*EXTRACTED ENTRIES*:
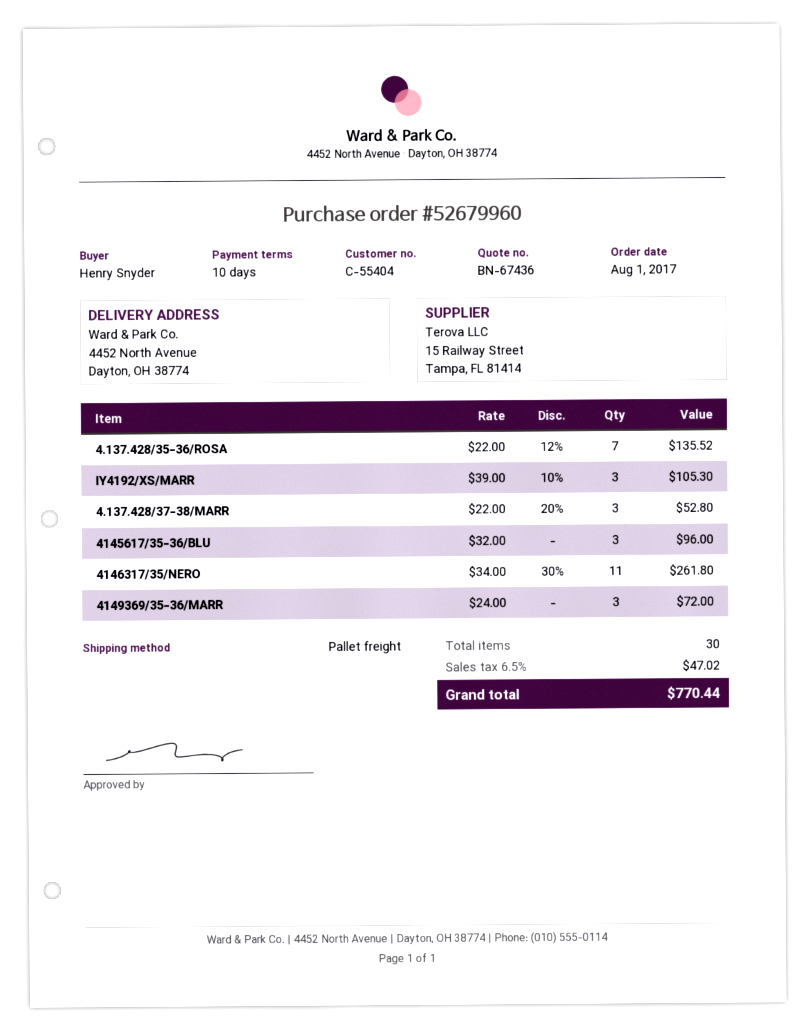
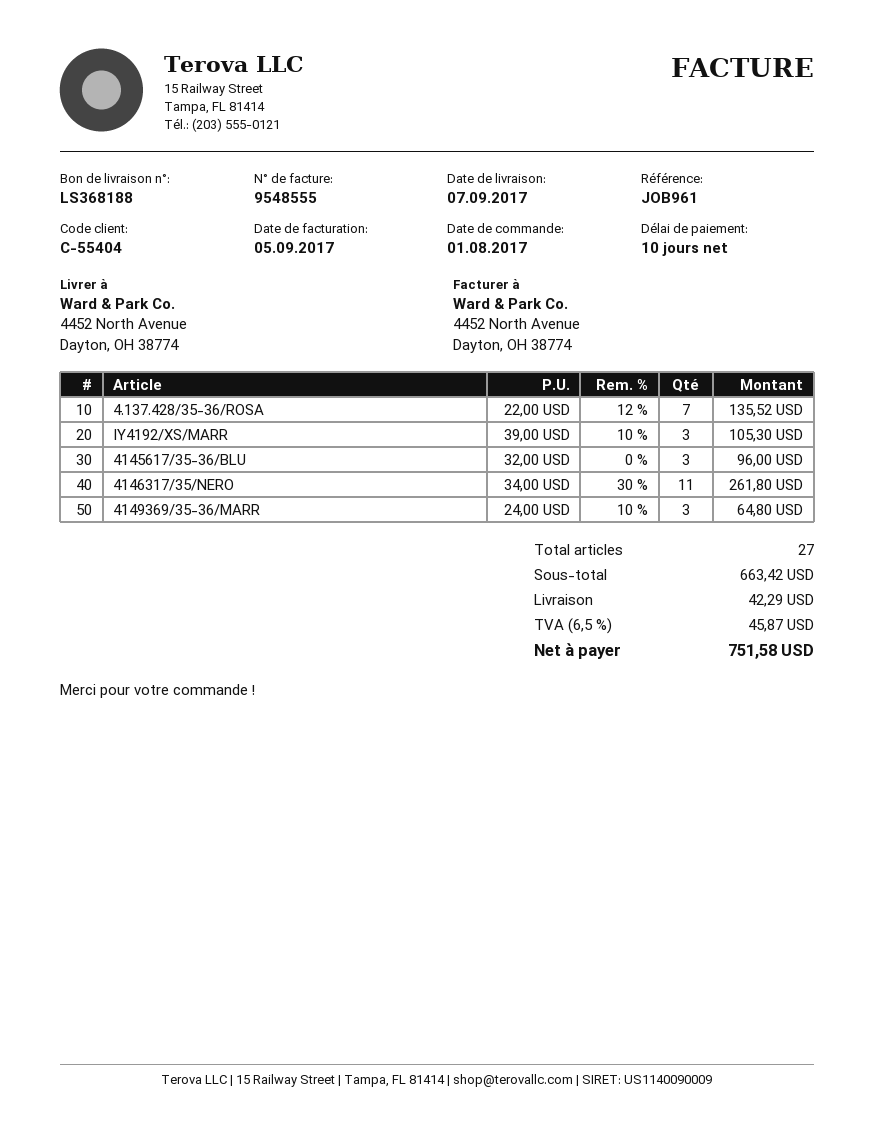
4.137.428/37-38/MARR: 3 x 22.00 - 20% = 52.80 -> none
4149369/35-36/MARR: 3 x 24.00 = 72.00 -> 3 x 24.00 - 10% = 64.80
total quantity: 30 -> 27
shipping: none -> 42.29
tax: 6.5% = 47.02 -> 6.5% = 45.87
total: 770.44 -> 751.58

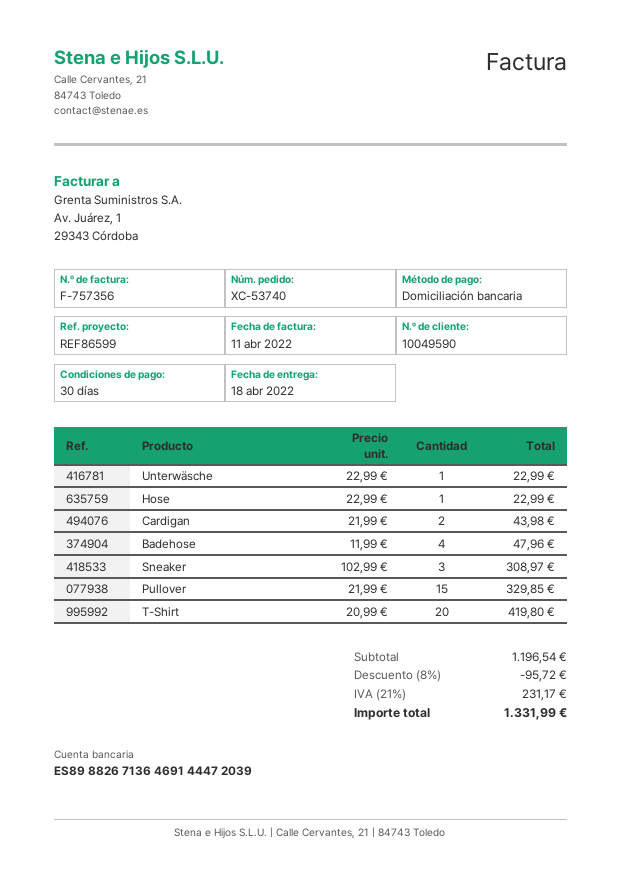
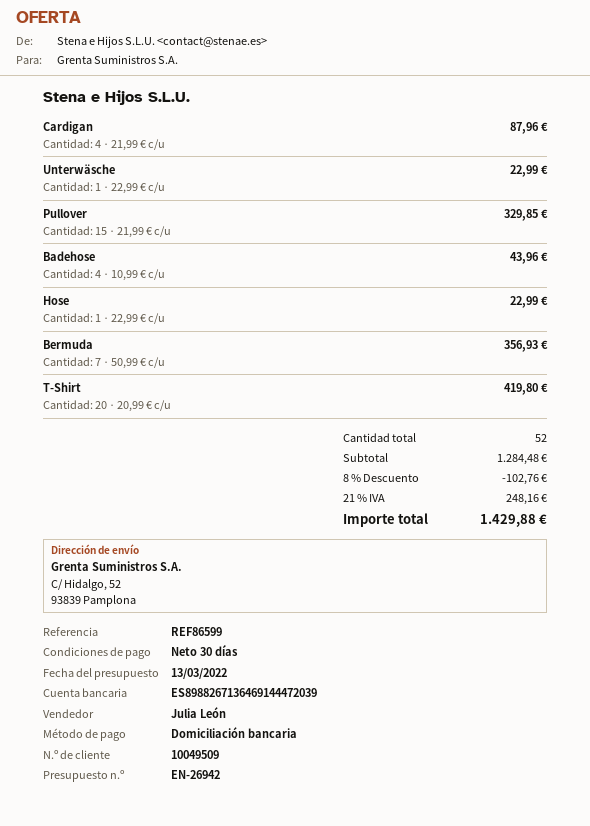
customer number: 10049590 -> 10049509
Cardigan: 2 x 21.99 = 43.98 -> 4 x 21.99 = 87.96
Badehose: 4 x 11.99 = 47.96 -> 4 x 10.99 = 43.96
Sneaker: 3 x 102.99 = 308.97 -> none
Bermuda: none -> 7 x 50.99 = 356.93
subtotal: 1196.54 -> 1284.48
discount: 8% = 95.72 -> 8% = 102.76
tax: 21% = 231.17 -> 21% = 248.16
total: 1331.99 -> 1429.88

*WORK ORDER*: Which lines run from the one containing "subtotal: 1196.54 -> 1284.48" to the end of the data? Output them exactly, with nothing added.

*TASK ANSWER*:
subtotal: 1196.54 -> 1284.48
discount: 8% = 95.72 -> 8% = 102.76
tax: 21% = 231.17 -> 21% = 248.16
total: 1331.99 -> 1429.88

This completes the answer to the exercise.